Вон твоя веточка кербелы бери ее поскорей пока рядом, а без нее твой рай невозможен, – услышу я, или мне послышится.
Тихо. Мгновенная тишина. Как хорошо, когда тишина. Как хорошо, когда в тишине мягкое звяканье приборов и надрывная тихая музыка. Я быстро взгляну на девушку. Нет, я ошибся. Не на меня. Девушка будет смотреть на отца. Отец – вздрагивающий затылок, внизу обрамленный завитушками, круглая грузная спина. Этот затылок. Эта спина. Я буду враждебно смотреть на преграду между мной и веточкой кербелы.
8
В комнате было темно, как в могиле. И тишина была, как в могиле. И настроение стало такое, с каким, наверно, лежат в могиле. И все эти видения из будущего напоминали видения духа, отделившегося от тела и витающего где-то там. И только квадрат окна перед ним, такой, словно черная ткань пространства в этом месте слегка выгорела, только выгоревший квадрат мешал поверить, что он в могиле.

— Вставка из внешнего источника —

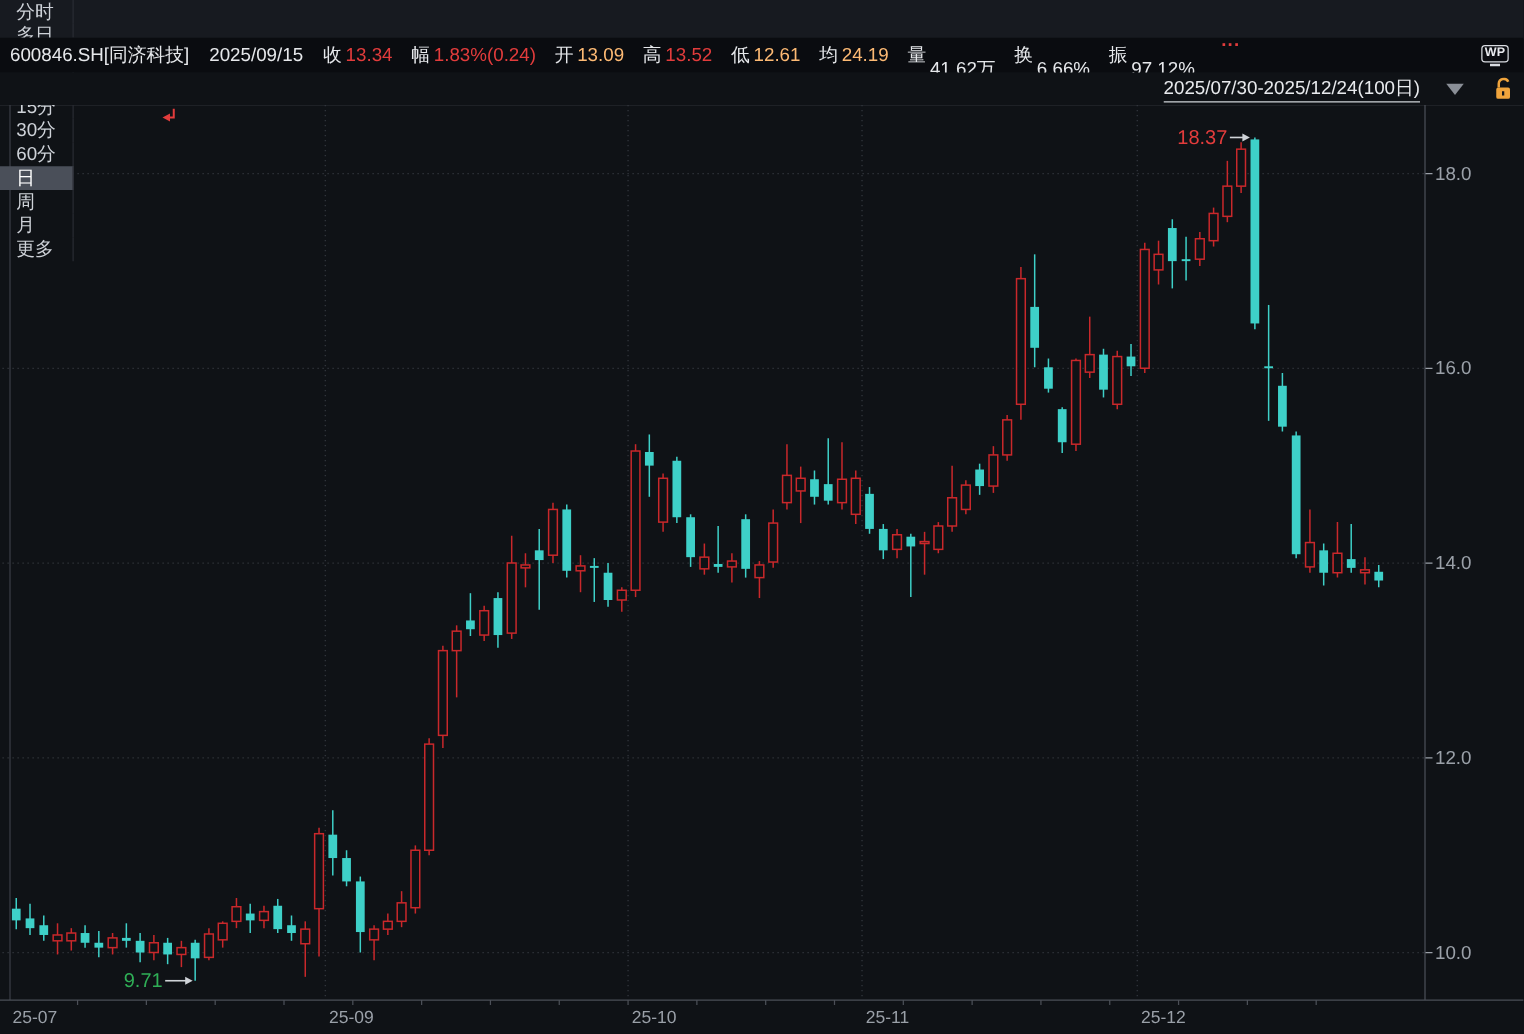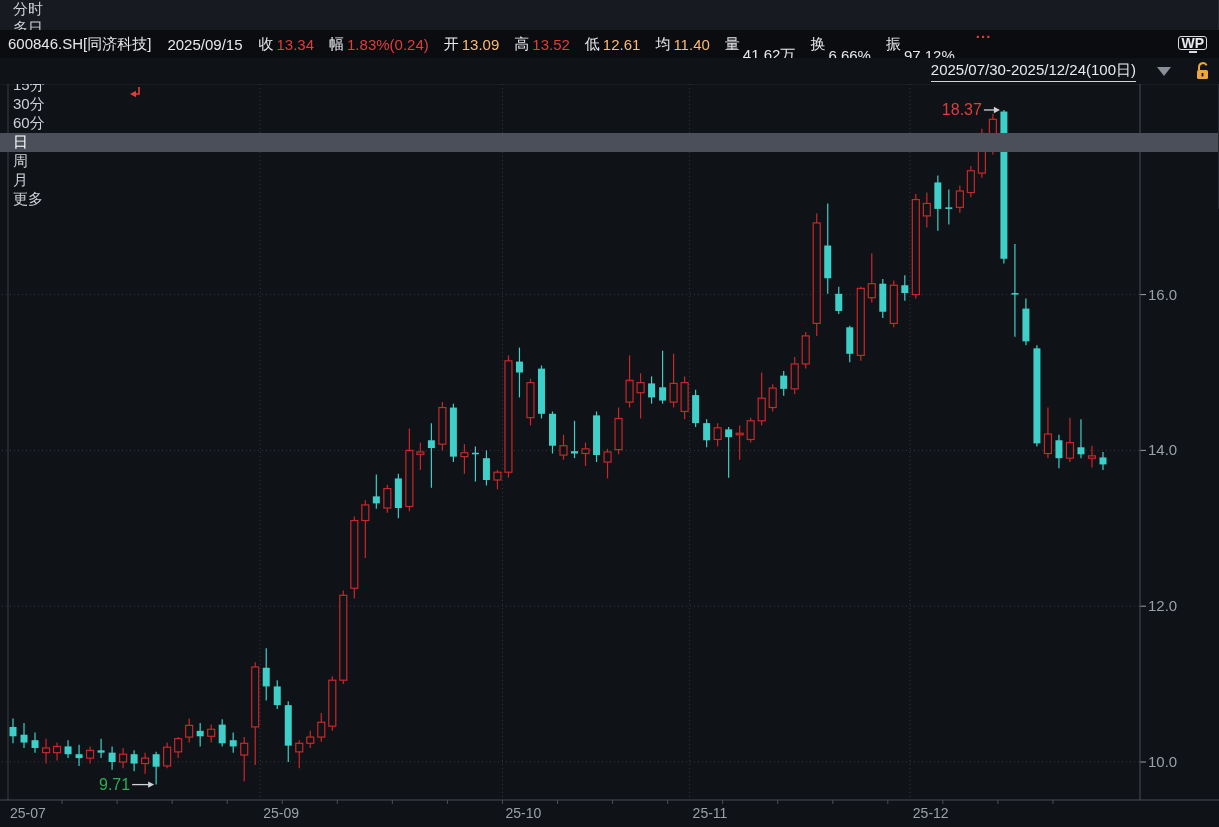"分时" #tabbar { flex-direction: column -> none }
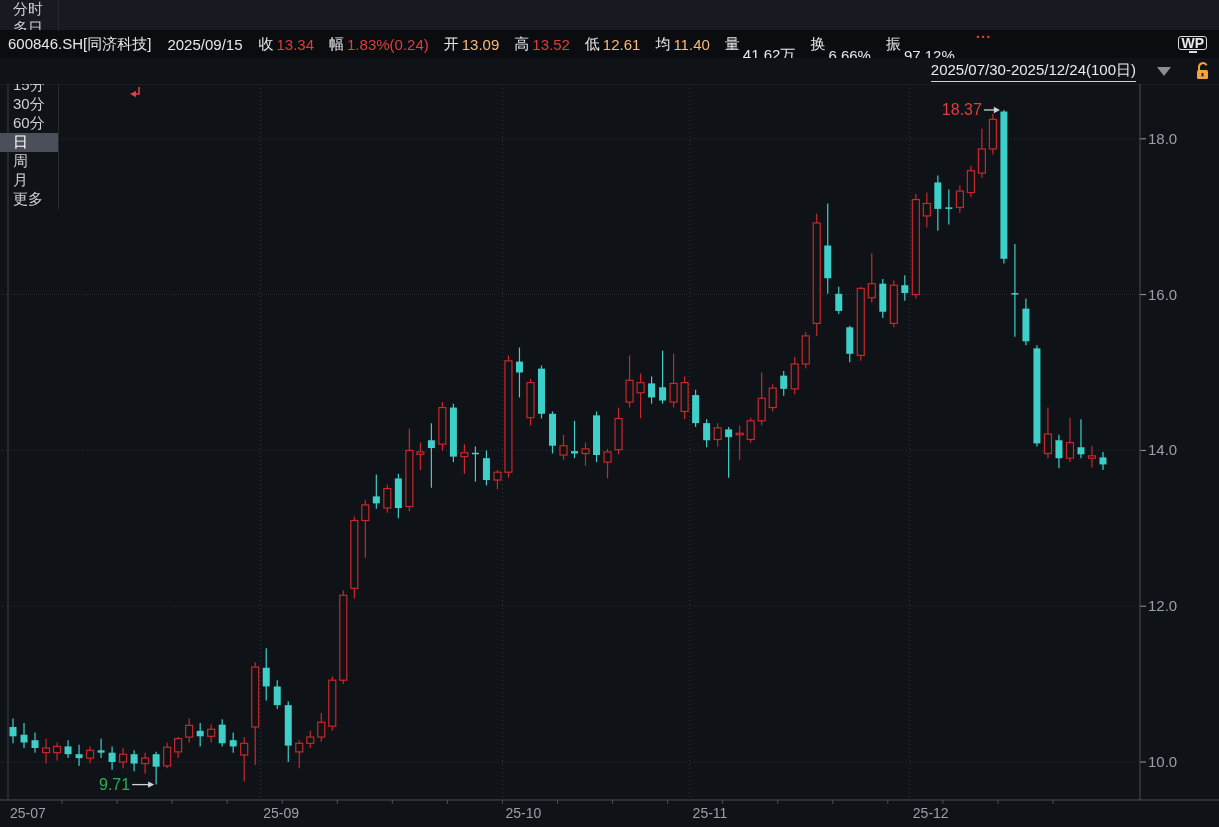"11.40" span.v-down { text: 11.40 -> 24.19 }
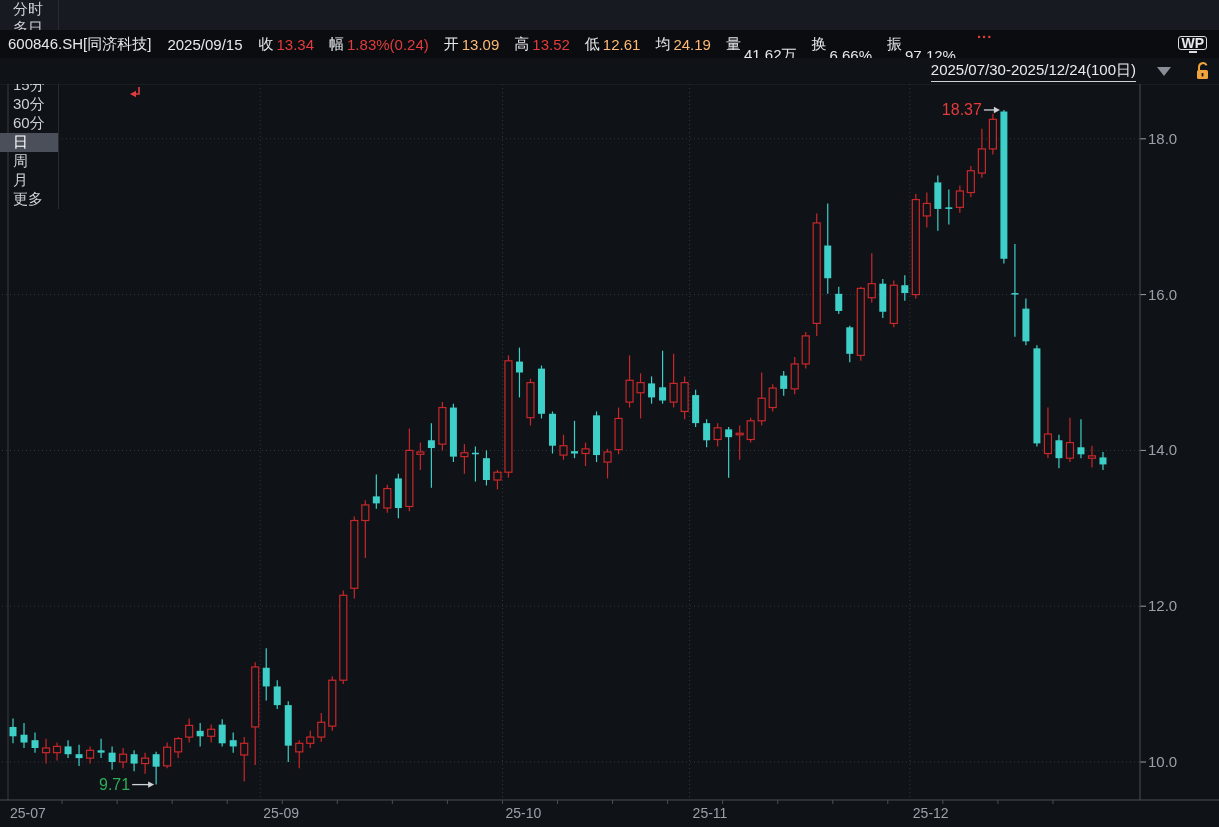"WP" .wp .box { font-size: 14px -> 10px }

Он на ощупь нашел бутылку, встряхнул, слабо плеснулись остатки. Стал водить рукой по столу, разыскивая стакан. А-а, замычал он, как в кошмаре. Сердце заметалось, а легкие окаменели. А как бы вы себя ощутили, если бы в полной тиши и тьме, почти поверив, что вы в могиле, ткнулись рукой в холодного, скользкого, разлагающегося покойника. Рука отдернулась, об пол хрястнуло и рассыпчато зазвенело. Это стакан. А перед этим было сало. Это допью и пойду спать. Завтра праздник. Буду валяться.
А засыпая, когда все кружилось, а он проваливался и взлетал, он увидел, как кто-то приблизился, он посмотрел, а это Наташенька и виновато ему улыбается. Ладно, шепнул он, ладно, миленькая, ладно, моя веточка кербелы. Она засмеялась, и отлетела, и тут же слилась с общим кружением.